We had cancer.
We may get it again.
We may not get it again.
Life is always terminal;
Cancer may or may not be.
As I sit her and read those words, I am reminded of the overwhelming feelings I had when I first found out that I had brain cancer. I cant really describe what I felt other than saying that I felt numb. Void of emotion.
Utter loss of control.
That is what is the hardest part for us cancer survivors, loss of control. Waiting for that other proverbial shoe to drop. The next scan, the next doctors appointment. The next….
One of the hardest things that I had to face was losing my hair. I remember that day so vividly. Honestly, I would walk by a mirror and just bawl. I stopped looking in the mirror at one point and decided to dawn the wig. I remember the pain and the searing loss that I felt as I walked by the mirror. I felt fake with my wig on but without it I looked like a cancer patient.
I was a cancer patient.
I still am.
And I wear my bald head proudly now.
But honestly, the odds of my brain tumor coming back are great; and I have to face that every single day for the rest of my life.

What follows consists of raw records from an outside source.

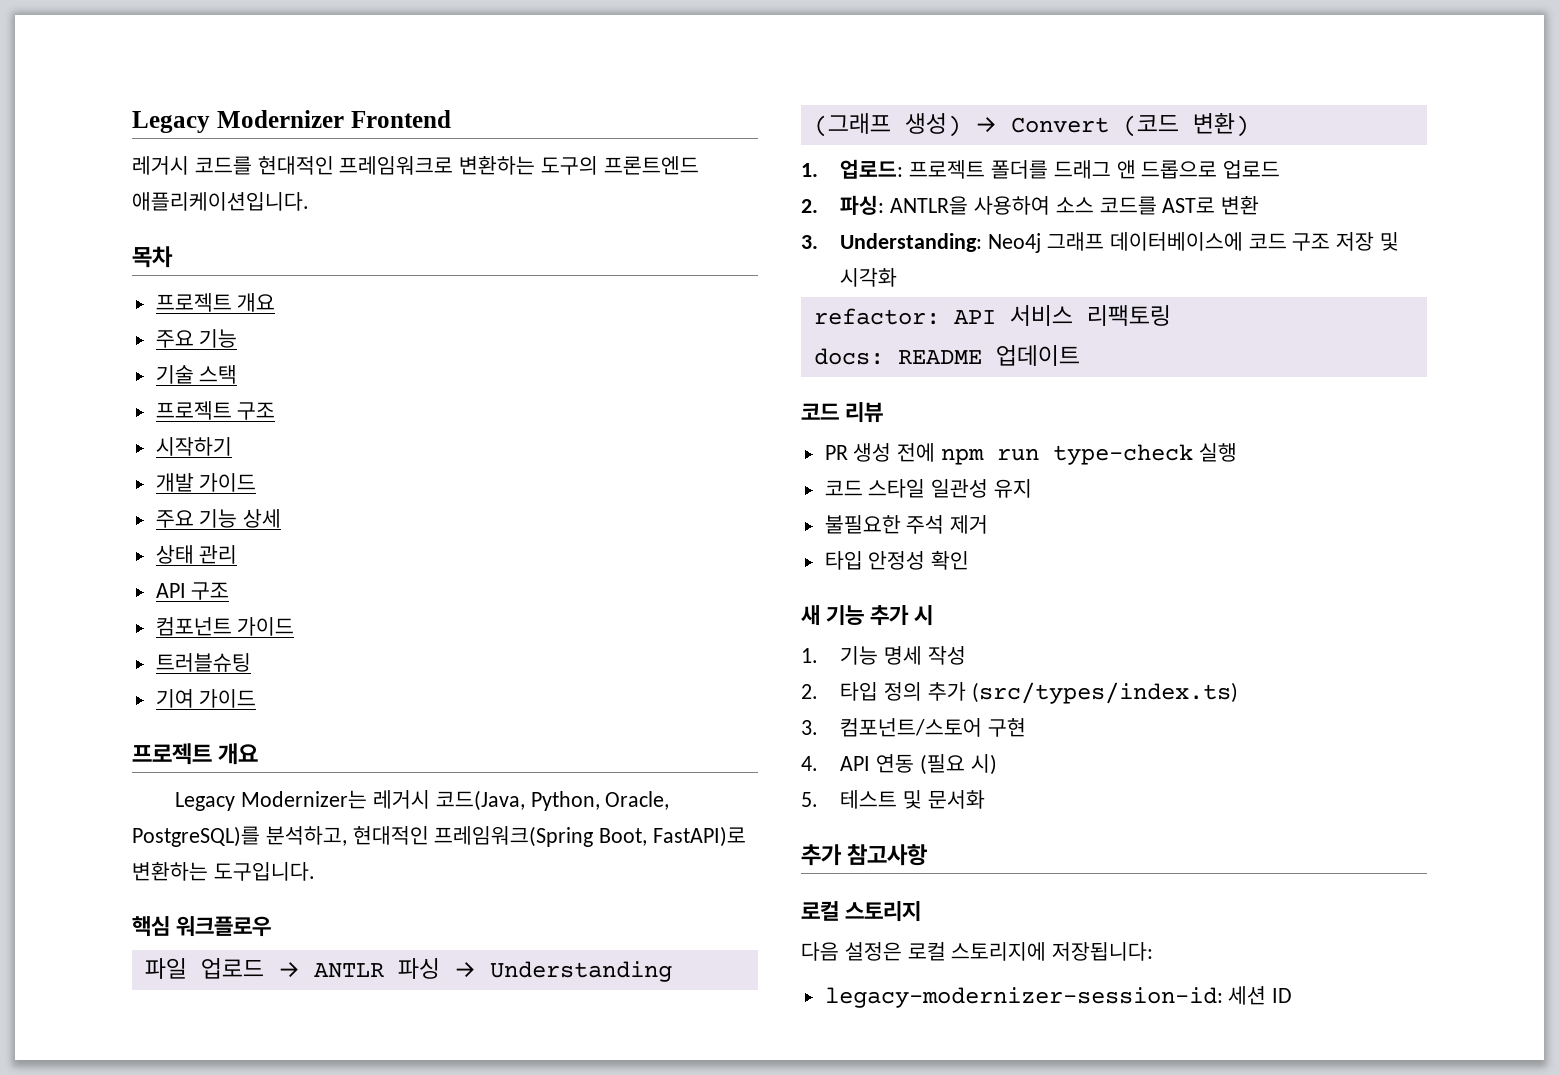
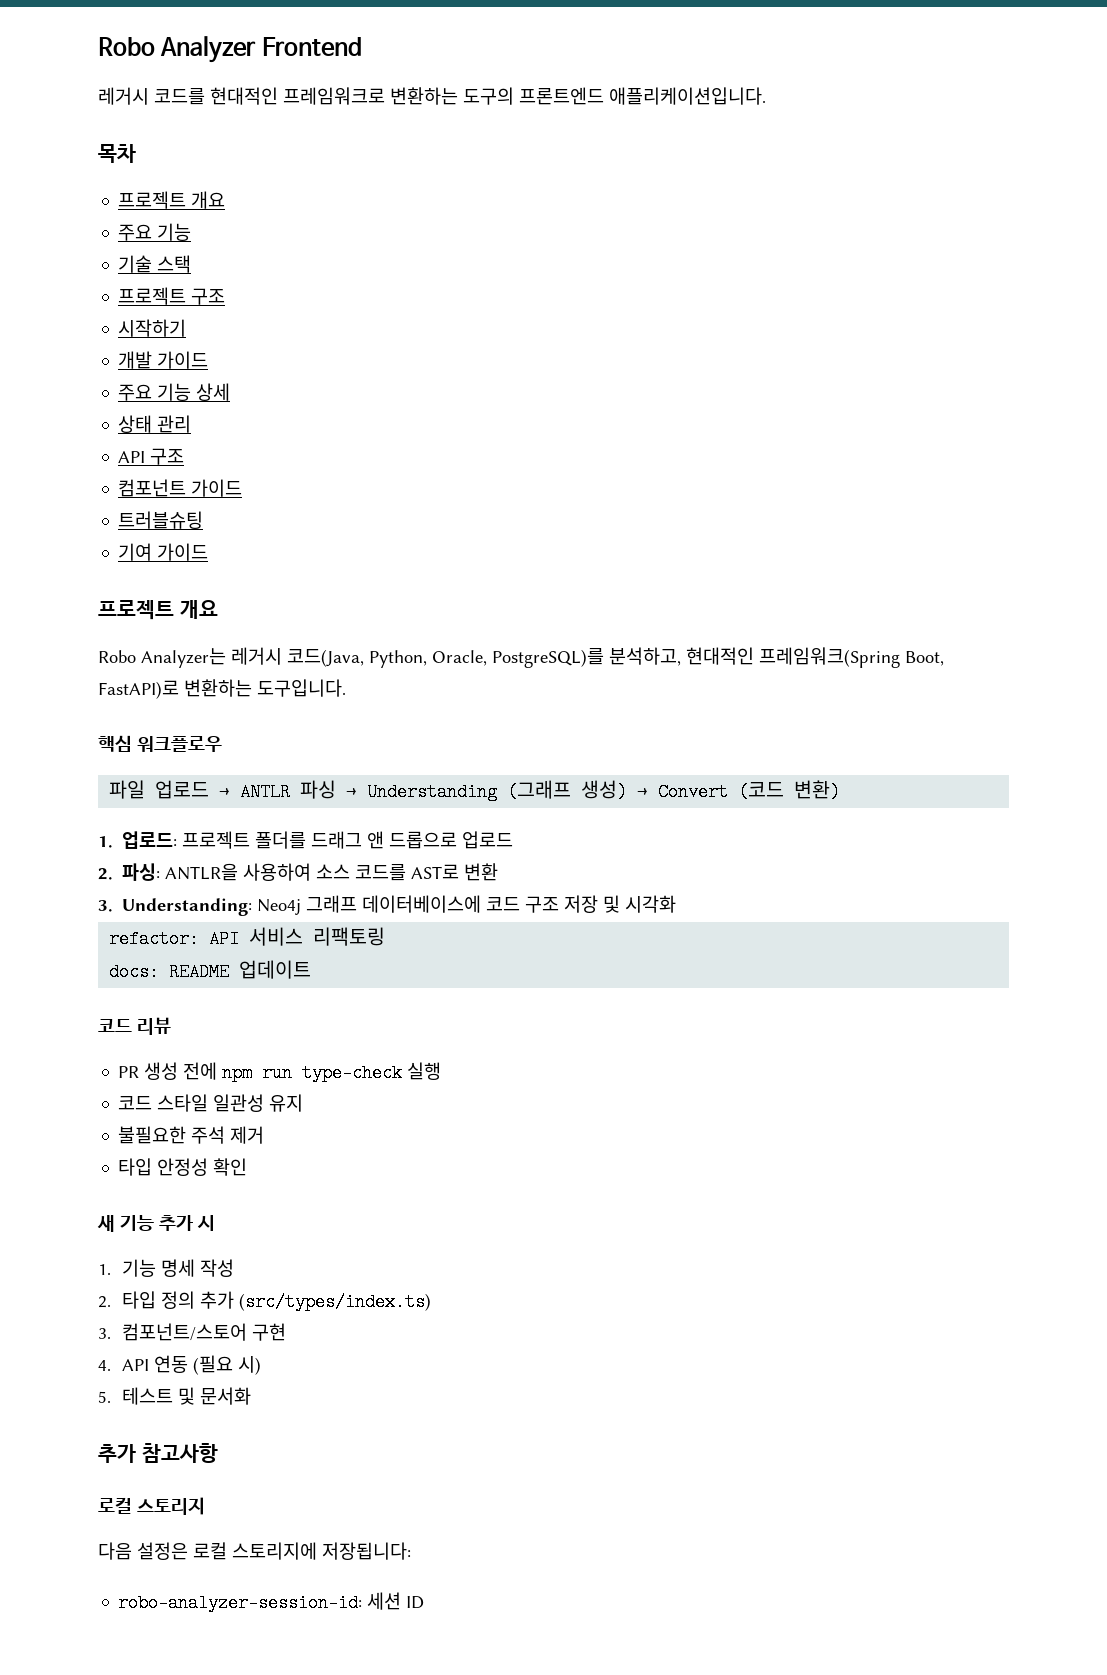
- Legacy Modernizer Frontend
+ Robo Analyzer Frontend
- Legacy Modernizer는 레거시 코드(Java, Python, Oracle, PostgreSQL)를 분석하고, 현대적인 프레임워크(Spring Boot, FastAPI)로 변환하는 도구입니다.
+ Robo Analyzer는 레거시 코드(Java, Python, Oracle, PostgreSQL)를 분석하고, 현대적인 프레임워크(Spring Boot, FastAPI)로 변환하는 도구입니다.
- legacy-modernizer-session-id: 세션 ID
+ robo-analyzer-session-id: 세션 ID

The “what ifs” and the “why me’s”. The fear of the unknown. The constant lack of control.
It is a vicious circle that never ends.
But when I read the words “Life is terminal”; I am reminded yet again that life is terminal. Non of us make it out of here alive. I am reminded that I do not have to be brave on my own. I do not have to face tomorrow with fear….
Because either way… this ends well for me.